------ The records
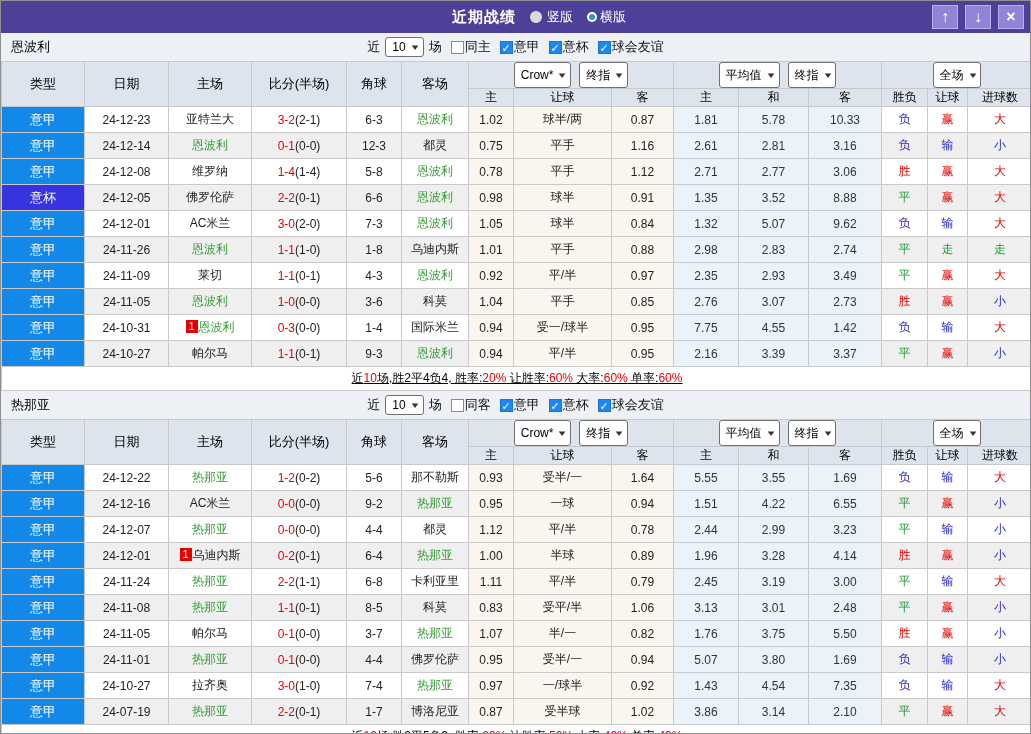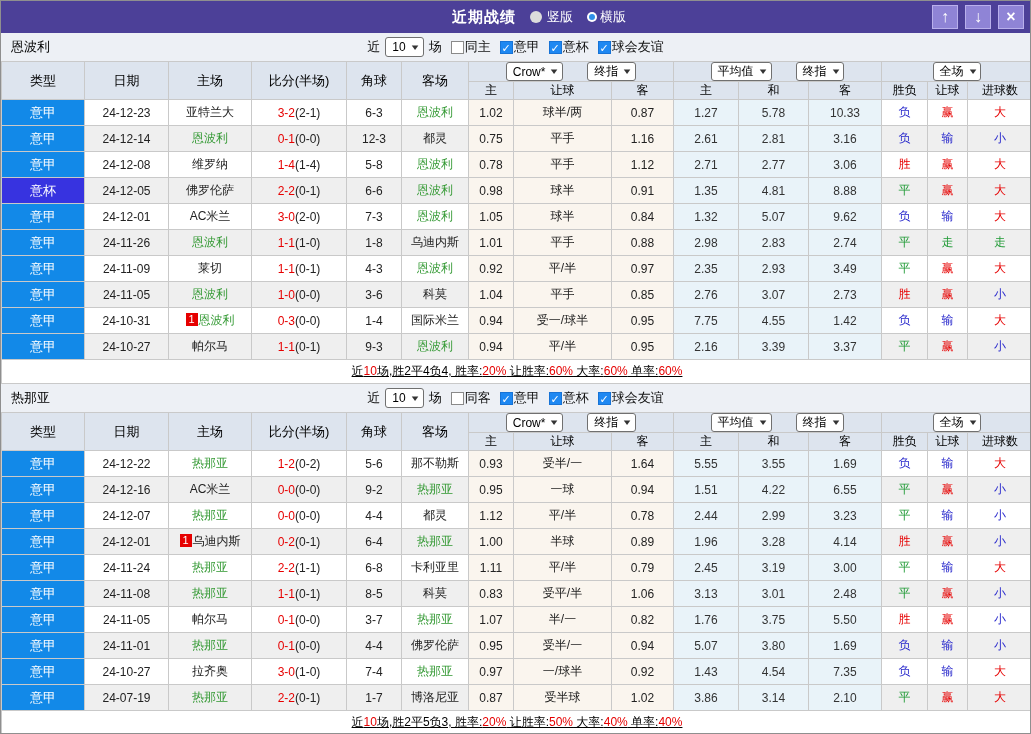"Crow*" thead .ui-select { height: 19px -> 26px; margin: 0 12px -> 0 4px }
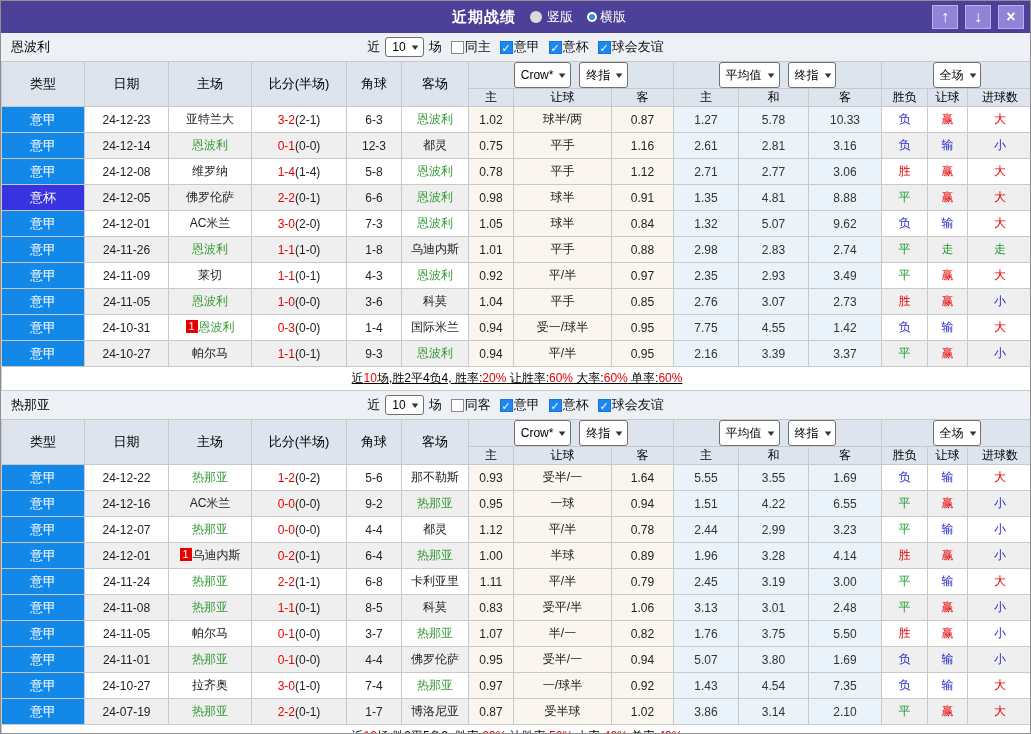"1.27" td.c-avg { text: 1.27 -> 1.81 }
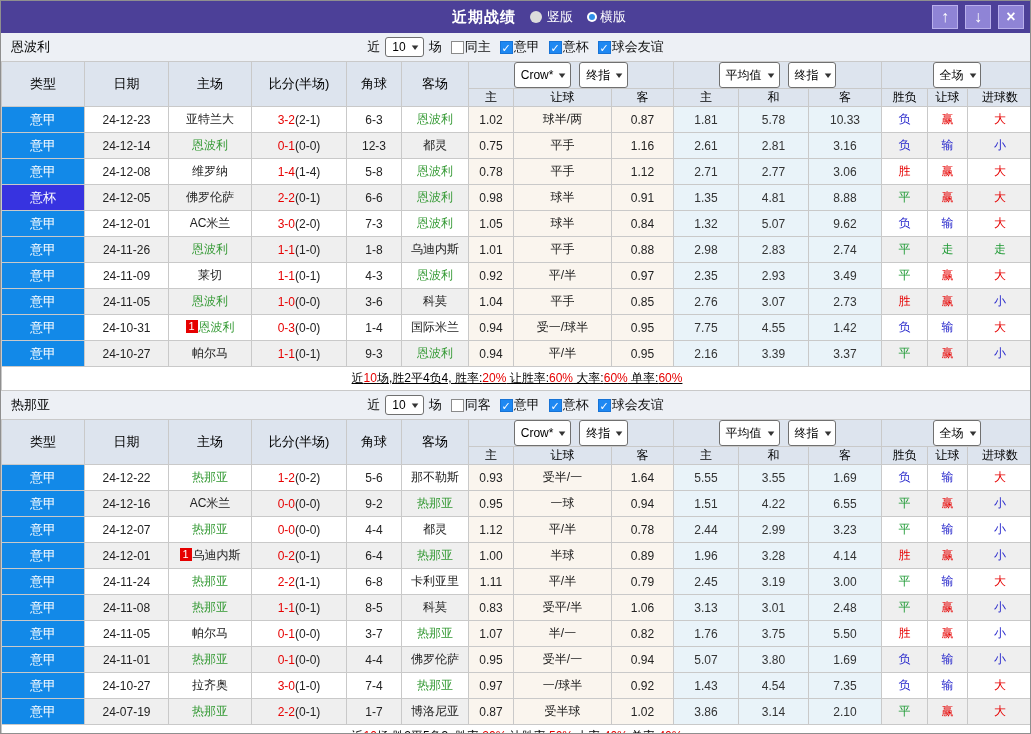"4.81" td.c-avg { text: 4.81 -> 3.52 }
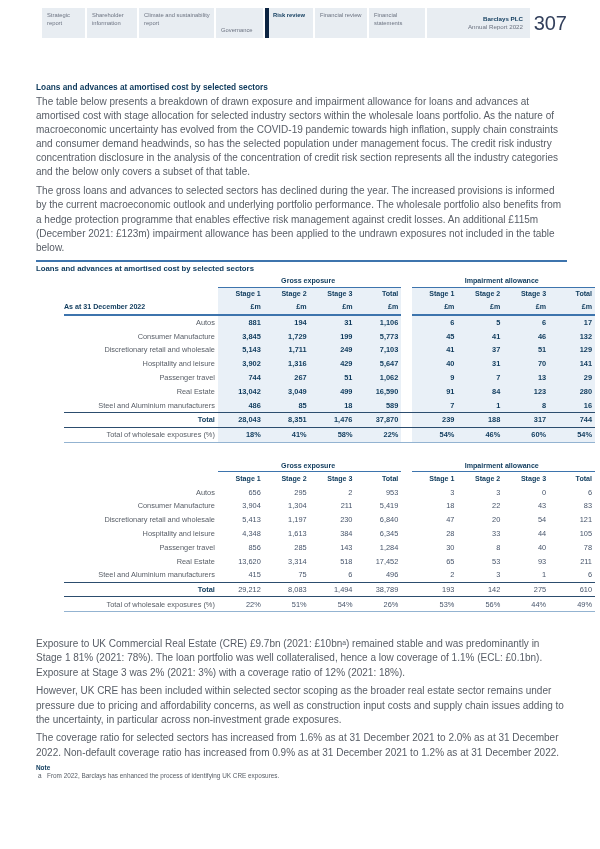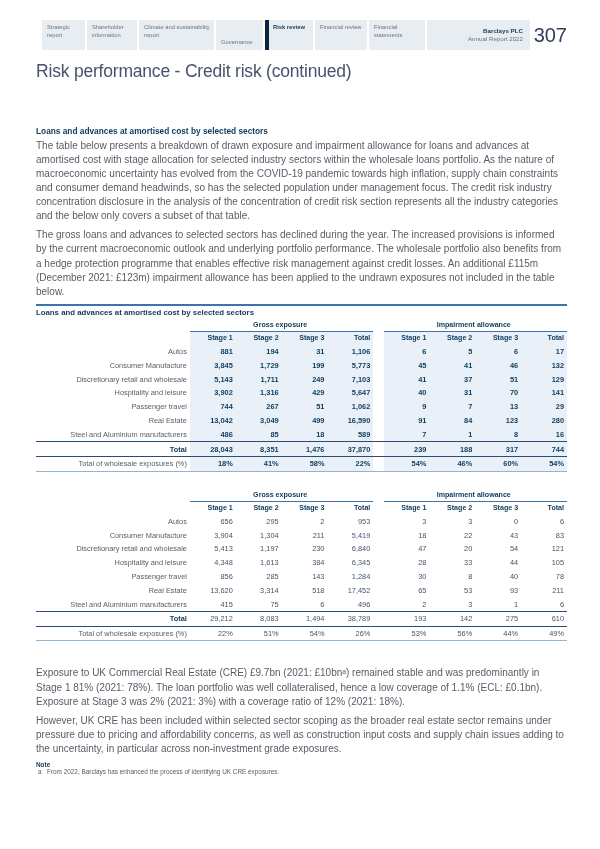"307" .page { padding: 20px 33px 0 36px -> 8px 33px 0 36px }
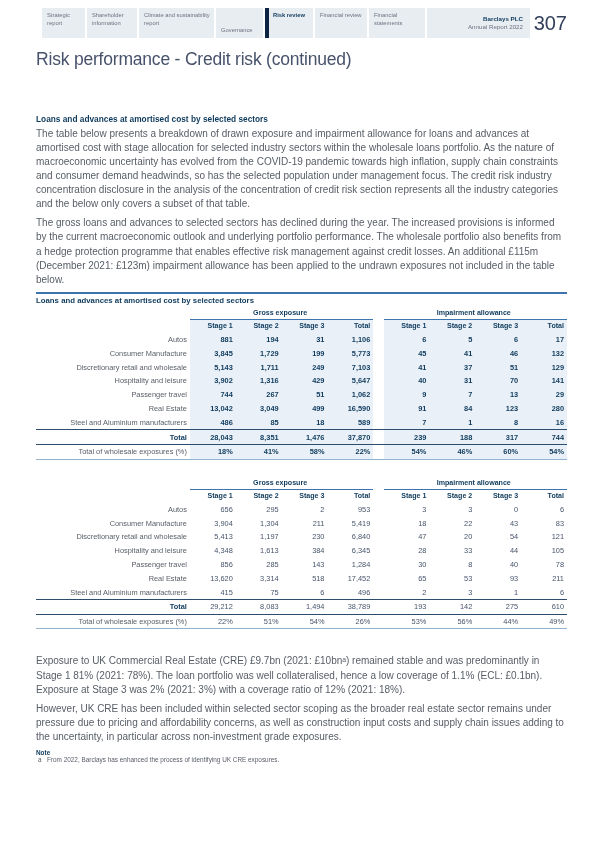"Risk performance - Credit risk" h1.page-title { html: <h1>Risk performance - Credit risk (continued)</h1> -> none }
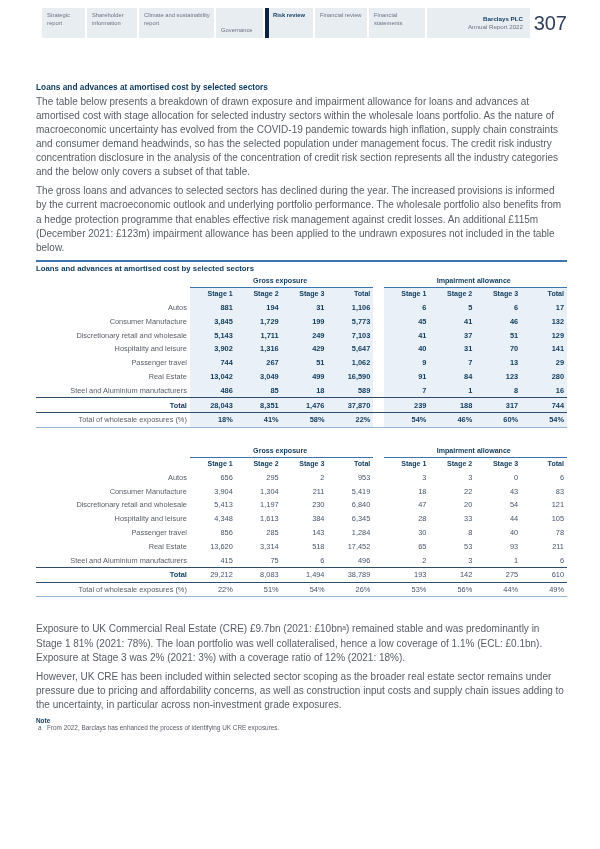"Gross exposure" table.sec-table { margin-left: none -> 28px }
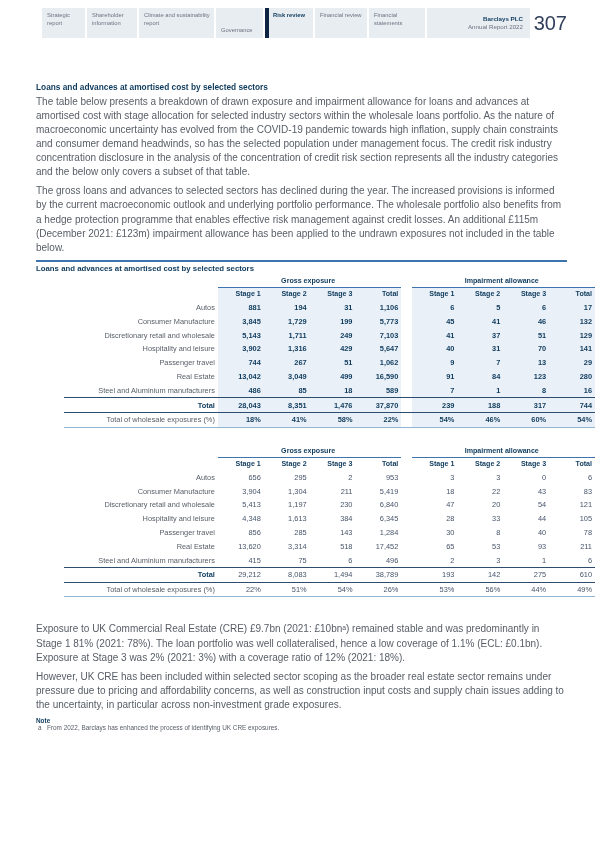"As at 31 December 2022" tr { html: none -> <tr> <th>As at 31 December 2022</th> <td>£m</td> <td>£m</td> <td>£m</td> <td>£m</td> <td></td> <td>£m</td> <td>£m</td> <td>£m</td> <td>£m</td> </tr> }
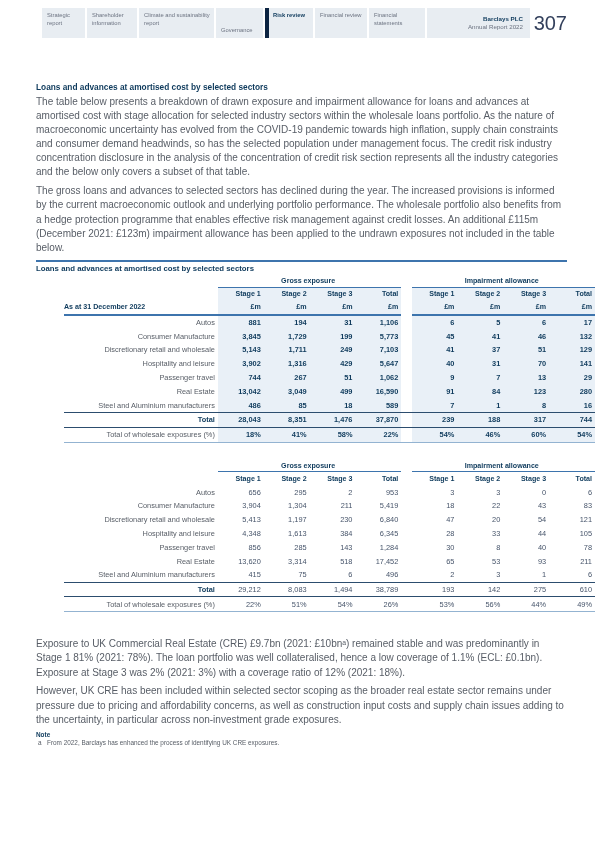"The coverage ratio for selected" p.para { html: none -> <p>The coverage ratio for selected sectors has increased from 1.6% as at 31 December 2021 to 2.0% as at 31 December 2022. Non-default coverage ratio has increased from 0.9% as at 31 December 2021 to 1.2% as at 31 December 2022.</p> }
------------
# Your objective:
Please copy the data above exactly, omitting the pictures.

# Task output:
"Crow*" thead .ui-select { height: 19px -> 26px; margin: 0 12px -> 0 4px }
"1.27" td.c-avg { text: 1.27 -> 1.81 }
"4.81" td.c-avg { text: 4.81 -> 3.52 }
"307" .page { padding: 20px 33px 0 36px -> 8px 33px 0 36px }
"Risk performance - Credit risk" h1.page-title { html: <h1>Risk performance - Credit risk (continued)</h1> -> none }
"Gross exposure" table.sec-table { margin-left: none -> 28px }
"As at 31 December 2022" tr { html: none -> <tr> <th>As at 31 December 2022</th> <td>£m</td> <td>£m</td> <td>£m</td> <td>£m</td> <td></td> <td>£m</td> <td>£m</td> <td>£m</td> <td>£m</td> </tr> }
"The coverage ratio for selected" p.para { html: none -> <p>The coverage ratio for selected sectors has increased from 1.6% as at 31 December 2021 to 2.0% as at 31 December 2022. Non-default coverage ratio has increased from 0.9% as at 31 December 2021 to 1.2% as at 31 December 2022.</p> }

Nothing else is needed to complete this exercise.